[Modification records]
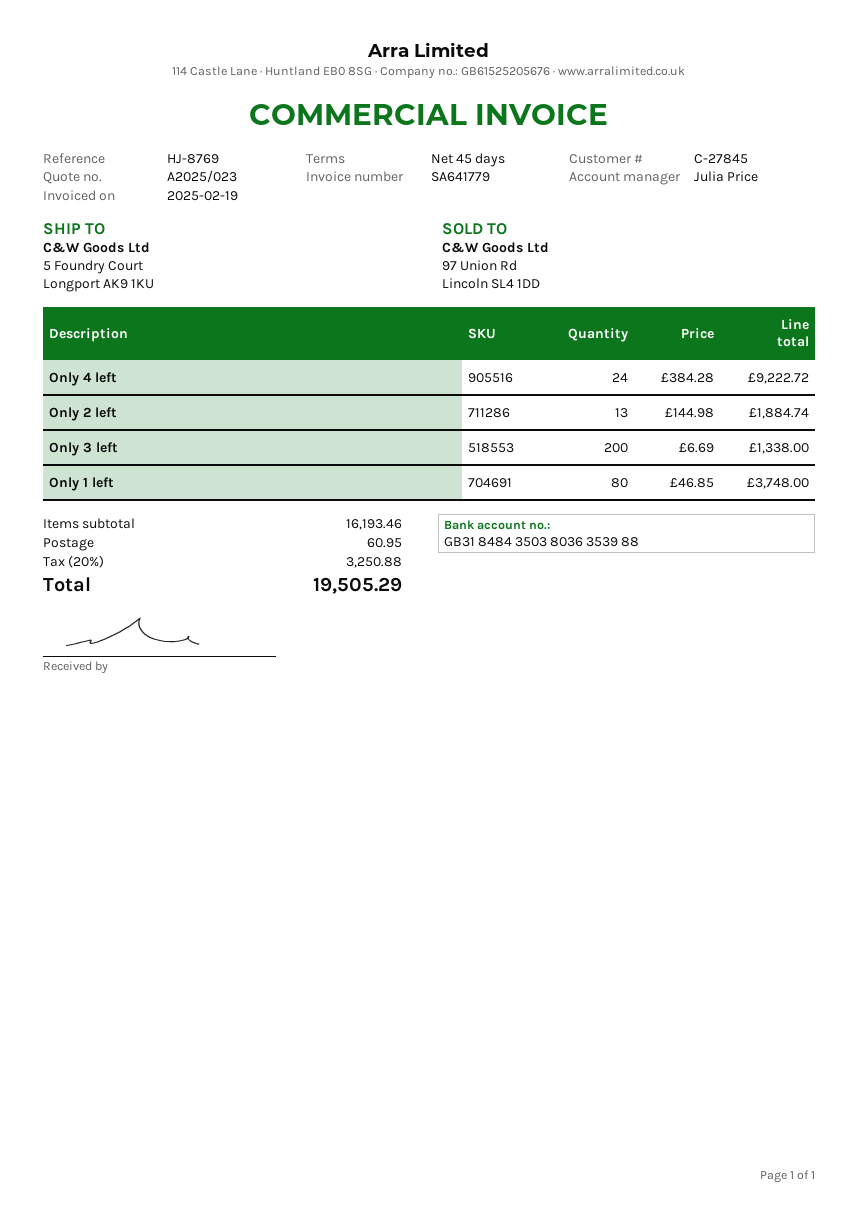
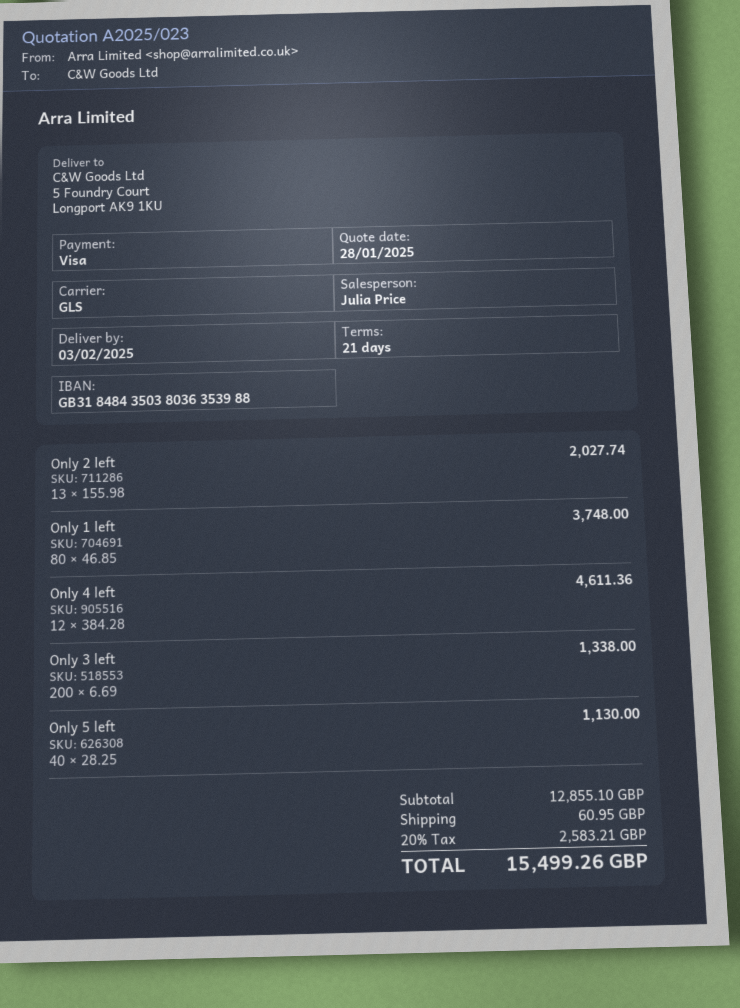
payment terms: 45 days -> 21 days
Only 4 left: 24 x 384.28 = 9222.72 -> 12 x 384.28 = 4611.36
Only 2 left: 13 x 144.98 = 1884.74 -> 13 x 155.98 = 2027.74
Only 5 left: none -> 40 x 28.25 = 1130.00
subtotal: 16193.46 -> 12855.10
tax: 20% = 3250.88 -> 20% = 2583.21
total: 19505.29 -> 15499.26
---
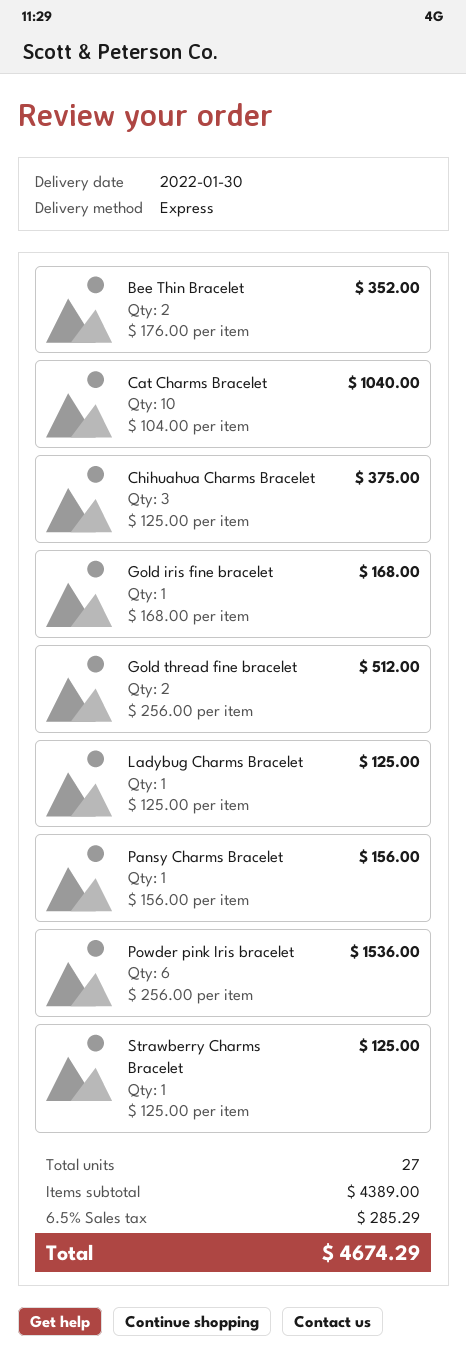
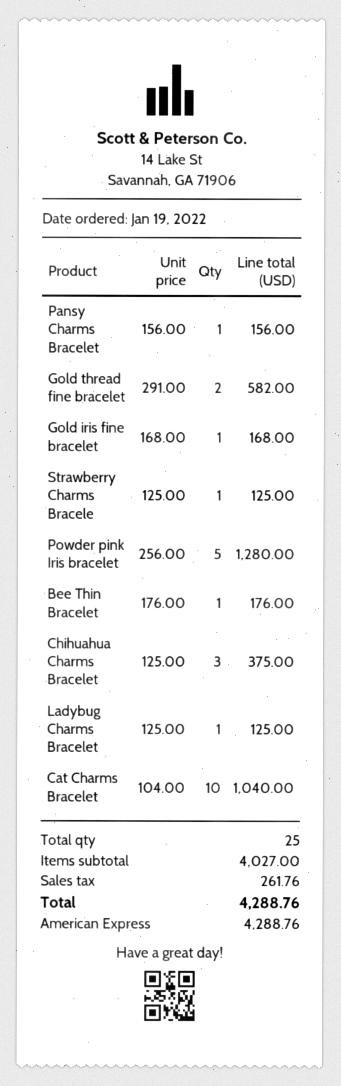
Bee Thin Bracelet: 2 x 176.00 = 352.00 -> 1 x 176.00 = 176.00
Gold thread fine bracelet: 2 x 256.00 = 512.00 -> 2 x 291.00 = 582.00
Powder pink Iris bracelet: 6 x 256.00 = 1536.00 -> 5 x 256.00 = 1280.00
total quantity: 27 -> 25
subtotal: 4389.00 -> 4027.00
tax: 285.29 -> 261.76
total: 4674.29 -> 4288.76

## What you are asked to do:
Go through the records above and copy every line holding the word "left".

## Expected answer:
Only 4 left: 24 x 384.28 = 9222.72 -> 12 x 384.28 = 4611.36
Only 2 left: 13 x 144.98 = 1884.74 -> 13 x 155.98 = 2027.74
Only 5 left: none -> 40 x 28.25 = 1130.00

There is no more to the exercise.